Washington — Wall Street has jumped over the moon.
On a wild upsurge, the Dow Jones industrial average rose Aug. 17 by 38.81 points to 831.24, the highest increase ever recorded on a single date.
The next day, Wall Street set yet another record - the stock market traded 132.7 million shares, the highest volume ever bought and sold in a single day. Prices did not continue up, however. The Dow - the customary market indicator - leaped 18 points during the afternoon, but actually lost 1.81 points by the end of the day.
Something is happening but nobody seems certain just what.
Ironically, this state of affairs is just the kind of bull market that President Reagan hoped to encourage last year when he first introduced his Kemp-Roth, supply-side, three-year tax cuts. In April 1981, indeed, the market hit a high of 1024 but subsequently nose-dived to below 780. In terms of paper values, this meant a loss of one-fifth or more of the supposititous purchasing power.
Neither Wall Street, the administration, nor economists know what is happening now. The general explanation for the economy's past performance is that high interest rates and the excessive cost of borrowing money (to build houses, to erect factories, and to hire workers) dampened the recovery. Unemployment now stands at 9.8 percent, which means approximately one worker in every 10 is idle. Recession is worldwide.

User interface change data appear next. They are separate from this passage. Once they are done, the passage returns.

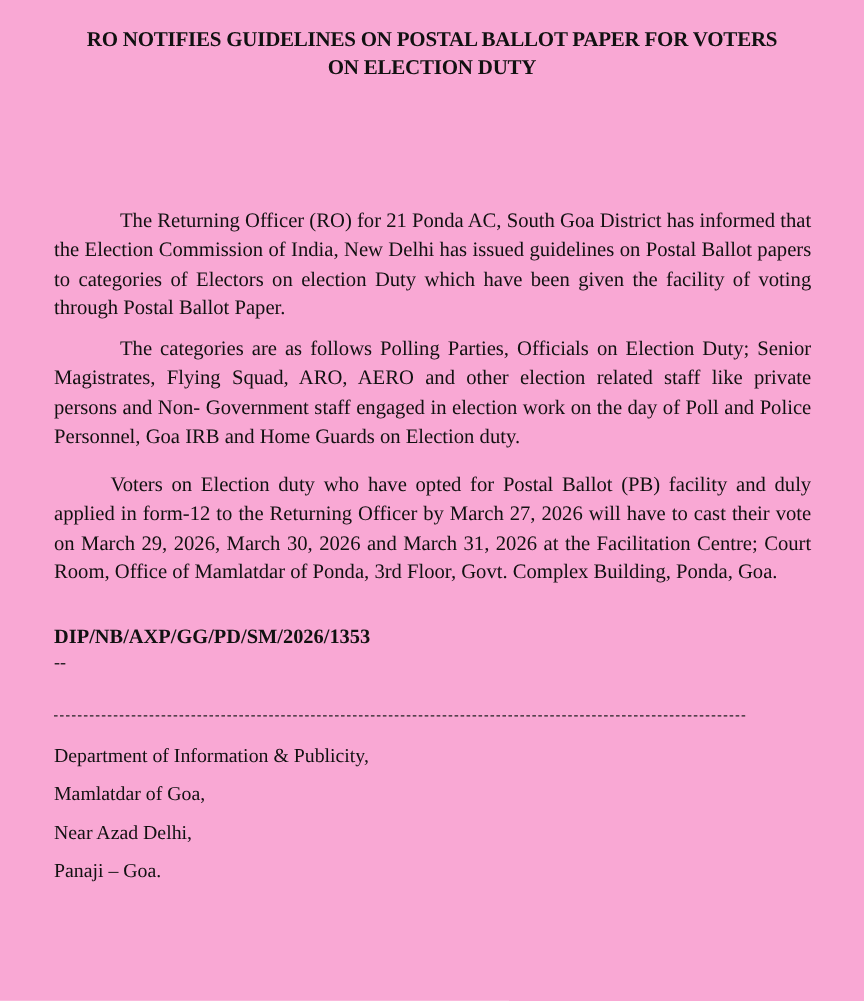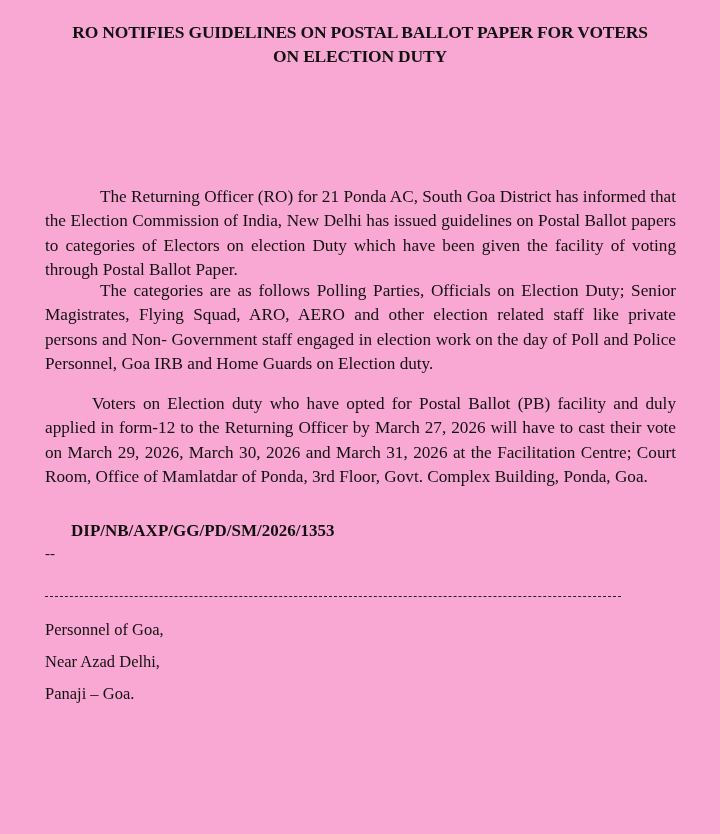--- a/index.html
+++ b/index.html
@@ -49,7 +49,7 @@
       text-align: justify;
       margin: 0;
     }
-    .p1 { top: 172px; text-indent: 55px; margin-top: 13px; }
+    .p1 { top: 172px; text-indent: 55px; }
     .p2 { top: 279px; text-indent: 55px; }
     .p3 { top: 392px; text-indent: 47px; font-family: Liberation Serif, serif; }
     .ref {

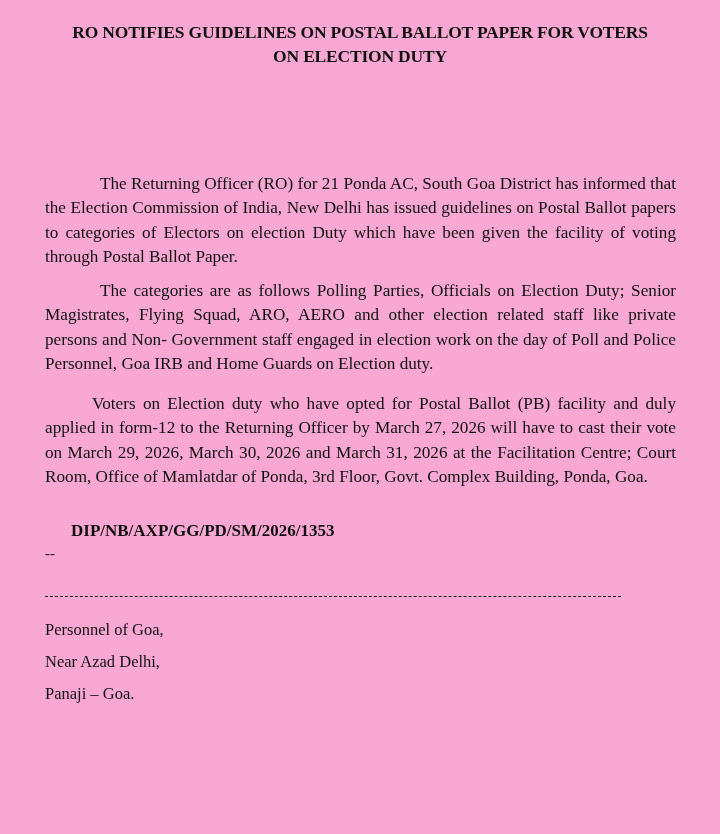--- a/index.html
+++ b/index.html
@@ -59,7 +59,6 @@
       font-weight: bold;
       font-size: 17px;
       line-height: 24px;
-      margin-left: 26px;
     }
     .dashes-short {
       position: absolute;

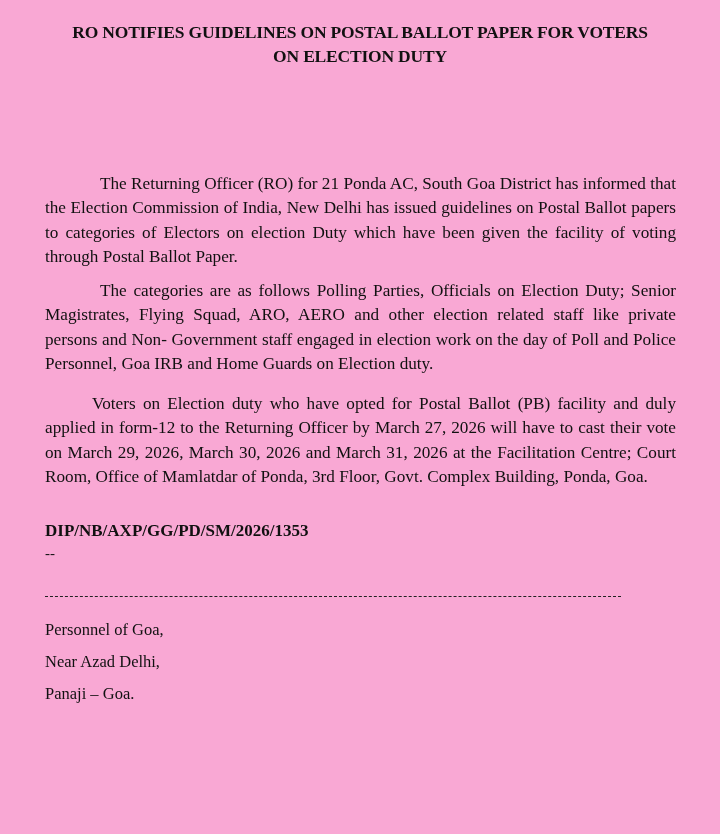--- a/index.html
+++ b/index.html
@@ -108,6 +108,7 @@
   <div class="separator"></div>
 
   <div class="footer">
+    <div class="footer-line">Department of Information &amp; Publicity,</div>
     <div class="footer-line">Personnel of Goa,</div>
     <div class="footer-line">Near Azad Delhi,</div>
     <div class="footer-line">Panaji – Goa.</div>

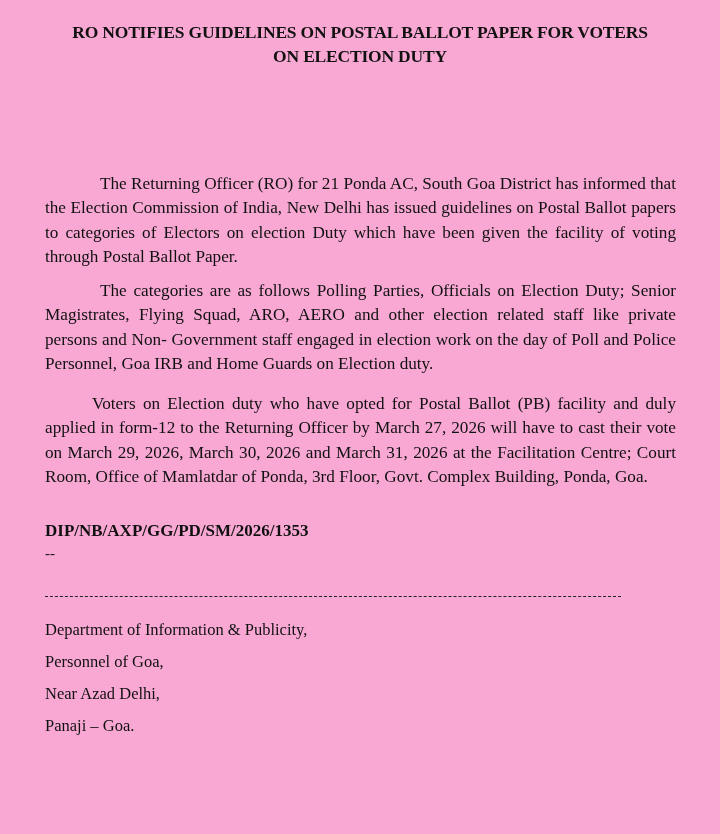--- a/index.html
+++ b/index.html
@@ -109,7 +109,7 @@
 
   <div class="footer">
     <div class="footer-line">Department of Information &amp; Publicity,</div>
-    <div class="footer-line">Personnel of Goa,</div>
+    <div class="footer-line">Mamlatdar of Goa,</div>
     <div class="footer-line">Near Azad Delhi,</div>
     <div class="footer-line">Panaji – Goa.</div>
   </div>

The good news is that interest rates are coming down. Interest rates are the business of the Federal Reserve System, which calculates economic factors and comes up with a figure to control the rate by which key banks may borrow money. This, in turn, is translated to the interest rates on banks as a whole.
Some politicians would shorten this process: Democratic House majority leader James C. Wright Jr. (D) of Texas, for example, blames the Fed for the high interest rates and would simply pass a law ending its rate-fixing authority.
Representative Wright's opponents say this would remove the dam that holds back inflation. Mr. Reagan has agreed with Fed chairman Paul A. Volcker that the way to bring down interest rates is to cut federal deficit-borrowing. That action supposedly would ease the competition for credit in the marketplace.
But why the stock market surge now?
The Fed seems to be sending signals that it believes the inflationary danger is less serious, and accordingly, it has reduced interest rates. From the beginning, Reagan has emphasized the need for investor confidence and stressed his administration's success in lowering inflation rates. In one of the most dramatic episodes of recent times, Wall Street is influencing current politics - in the administration's view it seems to be casting a vote in favor of Washington's efforts to reduce federal deficits and balance the budget.
There is a twist to this reasoning, however. Some on Wall Street argue that interest rates are coming down because the economy itself is declining. Demand for credit is slackening, they assert. The Fed apparently thinks it is safe to lift the foot a little from the brake pedal.
Reagan has a more optimistic view. Things are improving, he argues, and recovery has come out from behind its corner. Passage of the tax bill, he hopes, will push things along. He's staking his political future on it.